Samsung, Google, LG, Huawei & BlackBerry: How device vendors are tackling the Android security dilemma

Despite the best efforts of security professionals, Android devices retain their reputation for having weaker security than Apple’s iOS.

There are many reasons for this. In particular, iOS’s walled garden means that iPhones can only run apps that are pre-approved by Apple, whereas Android is an open platform.

Apple also has control over rolling out updates to all iOS devices, while Android updates have to go through telcos and mobile operators to get to the end-user.

The Android vendor community is responding to this situation by beefing up the security built into its devices as well as building products around them that enhance the security.

CBR looks at what some of the main vendors are doing to clean up Android’s security reputation.

 

1. Samsung

Samsung is attempting to compete with Apple’s high-end iPhones in most ways, and the enterprise market is no exception. The South Korean vendor has hence built a security platform aimed to plug the deficiencies of Android in this regard.

The basic KNOX programme is available free, built into higher-end Samsung devices including the Galaxy S6 and, soon, the Galaxy S7. KNOX Premium is available for $1 per seat per month or $12 per seat per year.

This provides a cloud-based console and secure workspace on the device. Within the containerised environment employees can use enterprise apps, store data and safely send emails with all of this information firmly separated from their personal data.

This combines the EMM solution with Workspace, a container add-on that can be used in conjunction with EMM or another MDM solution. It provides real-time kernel protection, on-device encryption, SE for Android, and two-factor biometric authentication, including fingerprint scanners.

Licenses for Premium are available through resellers. It is supported by all Galaxy devices as well as many non-Samsung Android devices. Many key features are only available on devices that support Samsung KNOX, however.

 

2. Huawei

Pricing for this solution, which supports both Android and iOS devices, is dependent on organisation. Key components of the solution include enterprise mobility management, which provides mobile device management, mobile app management and mobile content management.

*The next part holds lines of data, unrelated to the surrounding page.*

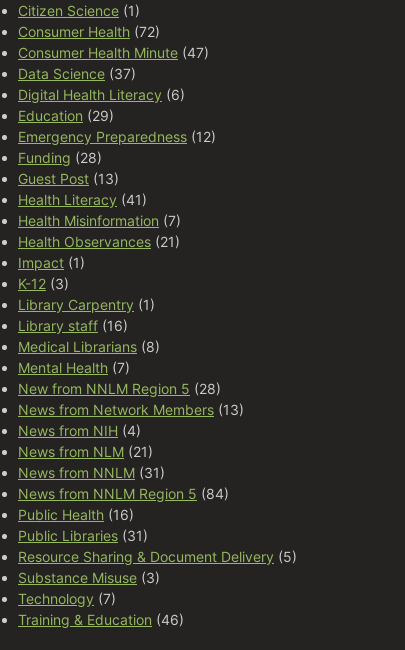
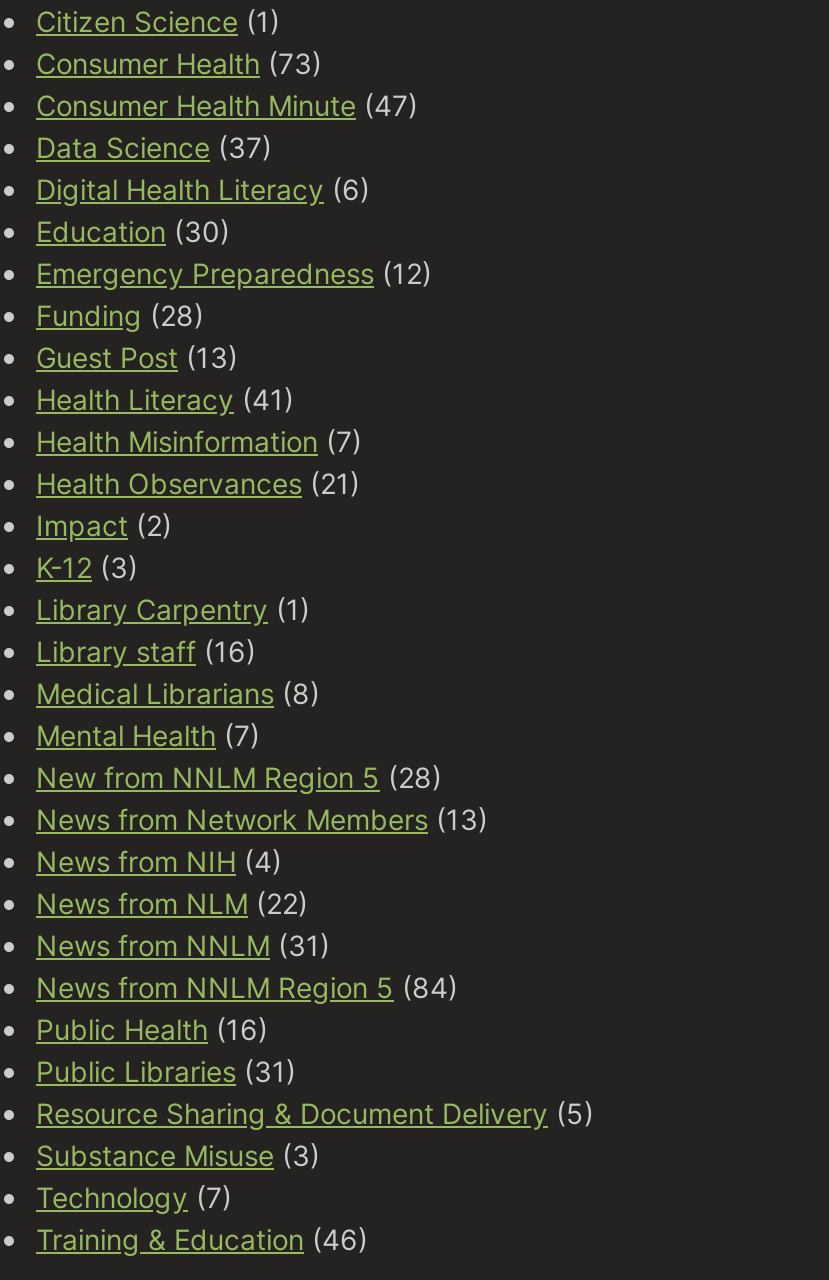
- Consumer Health (72)
+ Consumer Health (73)

- Education (29)
+ Education (30)

- Impact (1)
+ Impact (2)

- News from NLM (21)
+ News from NLM (22)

There is a built-in sandbox, separating enterprise from personal data and providing encryption for enterprise data.

Included are secure email, using secure email clients to connect to Notes or Exchange systems, secure web, providing a convenient way to browse intranet web resources through a VPN, and secure SDK, which helps enterprises integrate mobile security functions into software.

 

3. LG

LG smartphones, including the V10, G4, G3 and G2, as well as several of its tablets, have LG’s Guarded Access to Enterprise (GATE) solution built in.

GATE is along the lines of the basic Samsung KNOX platform rather than a fully-fledged enterprise mobility platform like KNOX Premium.

There are four main components to the solution: platform security, application security, network security and mobile device management.

Devices enabled through GATE are supported by Microsoft Exchange ActiveSync, Data Encryption and VPN. It can be integrated with full MDM solutions.

 

4. Google

Google, the proprietor of the Android operating system but also the producer of the Nexus device range, launched the Android for Work platform in 2015.

Since Google has control right down to the operating system level it is able to offer two separate environments, personal and work right at the level of the operating system from Android 5.0 (Lollipop) onwards. The Android for Work profile is integrated within a user’s personal profile.

Apps in Android for Work are marked with a specific icon to signify whether they are personal or work-related. Installation is managed through the Google Play for Work app, which mimics the normal Google Play app store but allows the IT department to determine what can be seen and installed.

This containerised work environment prevents the user from copy and pasting between a work environment and the rest of the phone. Within the environment, there is a Chrome for Work browser which provides a secure connection to a business intranet.

 

5. BlackBerry

The inclusion of BlackBerry on this list might come as a surprise, but since the launch of the Priv smartphone BlackBerry has joined the ranks of Android vendors.

BlackBerry has aimed to tackle some of the key shortcomings of Android security with the release; BlackBerry is keeping Priv devices up to date with monthly Android updates.

There is a hot fix system for urgent bugs, when an exploitable vulnerability is discovered. BlackBerry will push fixes without carrier approval in certain cases.

The platform has a series of security-focused apps, with a built-in tool called DTEK which monitors the app’s permissions and activity.

Third-party app stores are partitioned, so that sensitive applications are kept in a separate part of the phone to email and work programmes.